“The overall goal is to reduce aggression and bullying by enhancing the ability of students to take each other’s perspectives.” – Paul Thagard
(The following excerpt from This Is Your Brain On Empathy by Paul Thagard recently appeared on psychologytoday.com. To view this post in its entirety click on the link below.)
I recently attended a research conference in Toronto sponsored by Roots of Empathy, an organization dedicated to increasing empathy in schools. The method that they have pioneered involves bringing babies and mothers into classrooms to provoke interactions and discussions among students, from kindergarten to grade 8. This technique has been so successful in improving classroom behavior that it has spread across Canada and to several other countries, involving more than 1500 classrooms and 600,000 children. Before the conference, I was fortunate to attend a local grade 6 classroom visited by a darling infant girl named Meadow.
The question I addressed in my presentation was whether neural theories of emotion can explain why the Roots of Empathy method works so well. I argued that there are neural mechanisms that explain why babies in classrooms can foster empathy, operating in two different modes.
First, the baby visit employs an automatic and unconscious mode relying on basic physiological connections between the baby and the children, and among the children.
The second mode of empathy is more deliberate, conscious, and verbal, resulting from a skilful teacher using words to draw parallels between the baby’s situation and the situation of the students.
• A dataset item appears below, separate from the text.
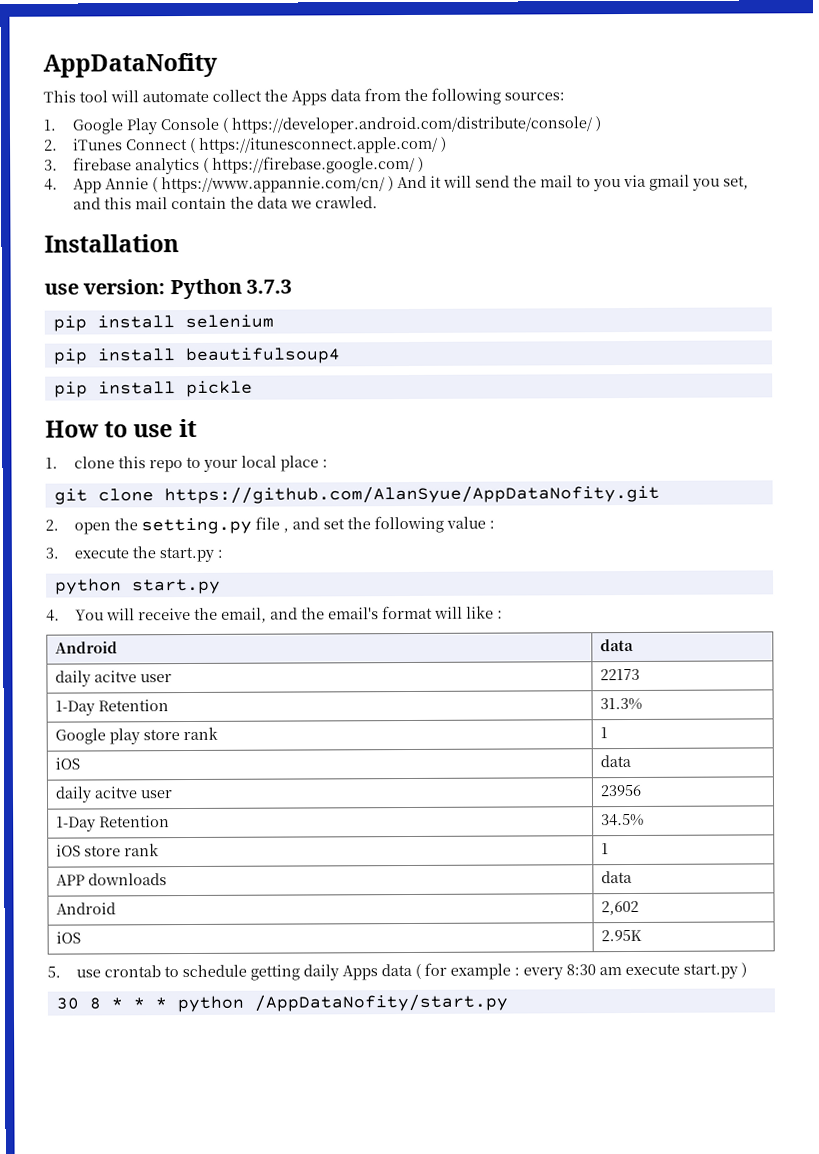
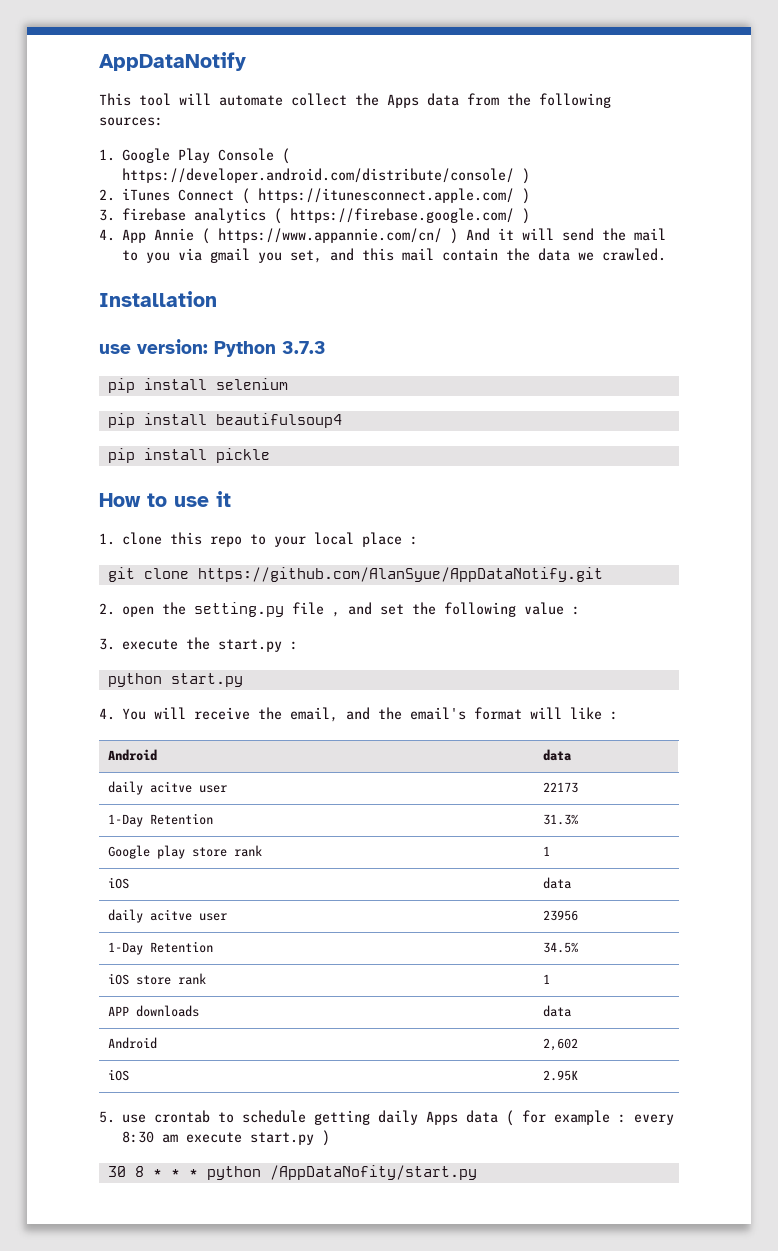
[43,52,218,78] AppDataNofity -> [99,52,246,71] AppDataNotify
[163,484,660,505] https://github.com/AlanSyue/AppDataNofity.git -> [197,567,603,582] https://github.com/AlanSyue/AppDataNotify.git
My view has long been that emotion involves both cognitive evaluation and physiological perception, in a way that is performed in parallel by numerous brain areas. Similarly, empathy is both a physiological and a cognitive process, and its achievement is enhanced by tapping into both aspects of emotion using automatic and deliberate modes of empathy. If you want to emphasize with somebody, you should try to align your bodily states and also your cognitive evaluations, both of them integrated in patterns of brain activity that approximate the experiences of another.